A Dialect of Dreams in Anishinaabe Language and Literature
American Indian Studies
Published by: Michigan State University Press
Imprint: Michigan State University Press
Sales Date: 2014-03-01
Bawaajimo: A Dialect of Dreams in Anishinaabe Language and Literature combines literary criticism, sociolinguistics, native studies, and poetics to introduce an Anishinaabe way of reading. Although nationally specific, the book speaks to a broad audience by demonstrating an indigenous literary methodology. Investigating the language itself, its place of origin, its sound and structure, and its current usage provides new critical connections between North American fiction, Native American literatures, and Anishinaabe narrative. The four Anishinaabe authors discussed in the book, Louise Erdrich, Jim Northrup, Basil Johnston, and Gerald Vizenor, share an ethnic heritage but are connected more clearly by a culture of tales, songs, and beliefs. Each of them has heard, studied, and written in Anishinaabemowin, making their heritage language a part of the backdrop and sometimes the medium, of their work.
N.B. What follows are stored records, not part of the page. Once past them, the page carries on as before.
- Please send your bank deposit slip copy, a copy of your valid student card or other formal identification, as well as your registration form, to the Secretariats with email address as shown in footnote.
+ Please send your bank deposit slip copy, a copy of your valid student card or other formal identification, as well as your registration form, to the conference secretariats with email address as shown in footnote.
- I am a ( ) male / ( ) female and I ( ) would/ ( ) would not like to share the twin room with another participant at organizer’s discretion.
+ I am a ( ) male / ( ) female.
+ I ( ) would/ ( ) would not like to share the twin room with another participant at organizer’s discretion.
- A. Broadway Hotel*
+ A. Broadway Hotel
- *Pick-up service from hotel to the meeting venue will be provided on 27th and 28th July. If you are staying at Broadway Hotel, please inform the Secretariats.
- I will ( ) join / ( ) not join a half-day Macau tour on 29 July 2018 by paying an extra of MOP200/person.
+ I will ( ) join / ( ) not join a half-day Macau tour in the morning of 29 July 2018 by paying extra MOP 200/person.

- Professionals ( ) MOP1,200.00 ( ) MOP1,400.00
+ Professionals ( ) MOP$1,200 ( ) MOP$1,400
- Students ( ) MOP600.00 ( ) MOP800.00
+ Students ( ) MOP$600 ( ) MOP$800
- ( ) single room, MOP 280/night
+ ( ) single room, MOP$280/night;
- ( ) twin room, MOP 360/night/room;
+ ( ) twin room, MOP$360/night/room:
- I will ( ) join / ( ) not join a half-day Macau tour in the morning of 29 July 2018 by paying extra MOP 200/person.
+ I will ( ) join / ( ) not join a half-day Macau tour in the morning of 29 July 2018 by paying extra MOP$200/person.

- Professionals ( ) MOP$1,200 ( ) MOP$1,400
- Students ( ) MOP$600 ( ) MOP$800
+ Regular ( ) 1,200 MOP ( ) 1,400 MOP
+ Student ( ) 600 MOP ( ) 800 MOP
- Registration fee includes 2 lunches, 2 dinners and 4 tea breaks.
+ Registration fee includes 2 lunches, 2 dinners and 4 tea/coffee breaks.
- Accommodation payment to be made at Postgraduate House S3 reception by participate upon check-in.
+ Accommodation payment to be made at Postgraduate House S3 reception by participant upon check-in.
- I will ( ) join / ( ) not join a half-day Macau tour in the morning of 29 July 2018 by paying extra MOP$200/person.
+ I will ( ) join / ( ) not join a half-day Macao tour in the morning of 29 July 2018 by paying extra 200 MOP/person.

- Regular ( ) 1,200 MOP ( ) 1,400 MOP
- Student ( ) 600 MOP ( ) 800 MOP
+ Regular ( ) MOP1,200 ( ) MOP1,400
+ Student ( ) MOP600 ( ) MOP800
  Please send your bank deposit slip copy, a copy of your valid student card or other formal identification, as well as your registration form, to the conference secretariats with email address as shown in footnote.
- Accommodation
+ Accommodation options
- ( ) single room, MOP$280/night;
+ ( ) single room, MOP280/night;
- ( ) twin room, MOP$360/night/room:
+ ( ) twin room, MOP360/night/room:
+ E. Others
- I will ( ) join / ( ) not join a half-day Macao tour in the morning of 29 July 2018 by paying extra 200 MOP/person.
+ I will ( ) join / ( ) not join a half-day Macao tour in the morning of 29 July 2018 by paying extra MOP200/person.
All of them reference the power and influence of the Great Lakes region and the Anishinaabeakiing, and they connect the landscape to the original language. As they reconstruct and deconstruct the aadizookaan, the traditional tales of Nanabozho and other mythic figures, they grapple with the legacy of cultural genocide and write toward a future that places ancient beliefs in the center of the cultural horizon.
Ziibaaskobiige: To Set a Written Net
Chapter 1. Anishinaabemowin: The Anishinaabe Language
Chapter 2. Anishinaabebiige: Anishinaabe Literature
Chapter 3. Gikenmaadizo miinwaa Gikenmaa’aan: Patterns of Identity in the Writing of Louise Erdrich
Chapter 4. Zhaabwii’endam: Conscious Survival in the Writing of Jim Northrup
Chapter 5. Giizhigomaadiziwin: Universal Life in the Writing of Basil Johnston
Chapter 6. Waninawendamowinan: Stirred Thoughts in the Writing of Gerald Vizenor
Chapter 7. Ziiginibiige: Poured Writing
Maziniaganan Gii Gindanaanan: Works Cited
Bawaajimo confirms a vision come to pass, a landmark to a vital moment in Anishinaabe history in our collective culture and country where language renewal is taking place on our tongues, on the page, and in our dreams. This work makes a significant contribution to a field with very few scholarly texts and a rising readership. An Anishinaabe-centered critical reading from a scholar with fluency in the Anishinaabe language is a singular contribution, absolutely new and years ahead of any other work that will compete on any level.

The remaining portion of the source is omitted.